[SOURCE DATA Boundary: Start]
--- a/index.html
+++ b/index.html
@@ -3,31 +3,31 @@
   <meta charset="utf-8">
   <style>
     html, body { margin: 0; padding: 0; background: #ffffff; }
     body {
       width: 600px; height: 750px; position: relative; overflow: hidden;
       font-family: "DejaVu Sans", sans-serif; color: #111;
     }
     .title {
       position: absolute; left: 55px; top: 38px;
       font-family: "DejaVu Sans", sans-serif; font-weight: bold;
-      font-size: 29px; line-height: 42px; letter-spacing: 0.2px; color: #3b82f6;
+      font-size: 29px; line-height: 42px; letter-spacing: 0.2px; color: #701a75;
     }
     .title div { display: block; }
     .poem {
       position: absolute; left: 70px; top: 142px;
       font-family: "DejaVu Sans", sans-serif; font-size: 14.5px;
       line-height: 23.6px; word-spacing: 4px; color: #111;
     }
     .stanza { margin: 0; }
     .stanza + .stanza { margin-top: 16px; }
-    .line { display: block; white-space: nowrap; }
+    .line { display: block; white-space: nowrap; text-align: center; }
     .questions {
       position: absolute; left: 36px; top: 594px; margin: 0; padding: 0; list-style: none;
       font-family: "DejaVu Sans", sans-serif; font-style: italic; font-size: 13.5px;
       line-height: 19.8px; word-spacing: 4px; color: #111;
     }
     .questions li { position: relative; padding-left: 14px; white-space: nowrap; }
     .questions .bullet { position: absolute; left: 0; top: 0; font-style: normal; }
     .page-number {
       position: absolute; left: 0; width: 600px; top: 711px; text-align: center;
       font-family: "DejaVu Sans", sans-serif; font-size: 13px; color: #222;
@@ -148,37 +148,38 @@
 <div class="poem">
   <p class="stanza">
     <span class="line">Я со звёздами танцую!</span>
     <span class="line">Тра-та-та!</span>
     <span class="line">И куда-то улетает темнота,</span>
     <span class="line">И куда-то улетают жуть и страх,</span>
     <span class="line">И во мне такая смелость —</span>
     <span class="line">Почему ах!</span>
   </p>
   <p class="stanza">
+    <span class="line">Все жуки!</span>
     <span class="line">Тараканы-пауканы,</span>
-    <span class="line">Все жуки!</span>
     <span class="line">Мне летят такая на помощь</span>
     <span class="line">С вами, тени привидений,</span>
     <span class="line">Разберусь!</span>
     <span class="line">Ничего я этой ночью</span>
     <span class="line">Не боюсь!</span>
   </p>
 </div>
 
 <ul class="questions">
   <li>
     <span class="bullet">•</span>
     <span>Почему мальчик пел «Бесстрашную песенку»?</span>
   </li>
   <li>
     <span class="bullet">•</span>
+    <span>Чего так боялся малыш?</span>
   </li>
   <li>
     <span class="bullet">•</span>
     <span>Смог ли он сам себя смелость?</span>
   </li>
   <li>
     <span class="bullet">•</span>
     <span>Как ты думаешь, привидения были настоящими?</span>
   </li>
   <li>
[SOURCE DATA Boundary: End]
• **YOUR GOAL**: The records above are to be printed in full, exactly as they appear.

• **WORKED SOLUTION**:
--- a/index.html
+++ b/index.html
@@ -3,31 +3,31 @@
   <meta charset="utf-8">
   <style>
     html, body { margin: 0; padding: 0; background: #ffffff; }
     body {
       width: 600px; height: 750px; position: relative; overflow: hidden;
       font-family: "DejaVu Sans", sans-serif; color: #111;
     }
     .title {
       position: absolute; left: 55px; top: 38px;
       font-family: "DejaVu Sans", sans-serif; font-weight: bold;
-      font-size: 29px; line-height: 42px; letter-spacing: 0.2px; color: #3b82f6;
+      font-size: 29px; line-height: 42px; letter-spacing: 0.2px; color: #701a75;
     }
     .title div { display: block; }
     .poem {
       position: absolute; left: 70px; top: 142px;
       font-family: "DejaVu Sans", sans-serif; font-size: 14.5px;
       line-height: 23.6px; word-spacing: 4px; color: #111;
     }
     .stanza { margin: 0; }
     .stanza + .stanza { margin-top: 16px; }
-    .line { display: block; white-space: nowrap; }
+    .line { display: block; white-space: nowrap; text-align: center; }
     .questions {
       position: absolute; left: 36px; top: 594px; margin: 0; padding: 0; list-style: none;
       font-family: "DejaVu Sans", sans-serif; font-style: italic; font-size: 13.5px;
       line-height: 19.8px; word-spacing: 4px; color: #111;
     }
     .questions li { position: relative; padding-left: 14px; white-space: nowrap; }
     .questions .bullet { position: absolute; left: 0; top: 0; font-style: normal; }
     .page-number {
       position: absolute; left: 0; width: 600px; top: 711px; text-align: center;
       font-family: "DejaVu Sans", sans-serif; font-size: 13px; color: #222;
@@ -148,37 +148,38 @@
 <div class="poem">
   <p class="stanza">
     <span class="line">Я со звёздами танцую!</span>
     <span class="line">Тра-та-та!</span>
     <span class="line">И куда-то улетает темнота,</span>
     <span class="line">И куда-то улетают жуть и страх,</span>
     <span class="line">И во мне такая смелость —</span>
     <span class="line">Почему ах!</span>
   </p>
   <p class="stanza">
+    <span class="line">Все жуки!</span>
     <span class="line">Тараканы-пауканы,</span>
-    <span class="line">Все жуки!</span>
     <span class="line">Мне летят такая на помощь</span>
     <span class="line">С вами, тени привидений,</span>
     <span class="line">Разберусь!</span>
     <span class="line">Ничего я этой ночью</span>
     <span class="line">Не боюсь!</span>
   </p>
 </div>
 
 <ul class="questions">
   <li>
     <span class="bullet">•</span>
     <span>Почему мальчик пел «Бесстрашную песенку»?</span>
   </li>
   <li>
     <span class="bullet">•</span>
+    <span>Чего так боялся малыш?</span>
   </li>
   <li>
     <span class="bullet">•</span>
     <span>Смог ли он сам себя смелость?</span>
   </li>
   <li>
     <span class="bullet">•</span>
     <span>Как ты думаешь, привидения были настоящими?</span>
   </li>
   <li>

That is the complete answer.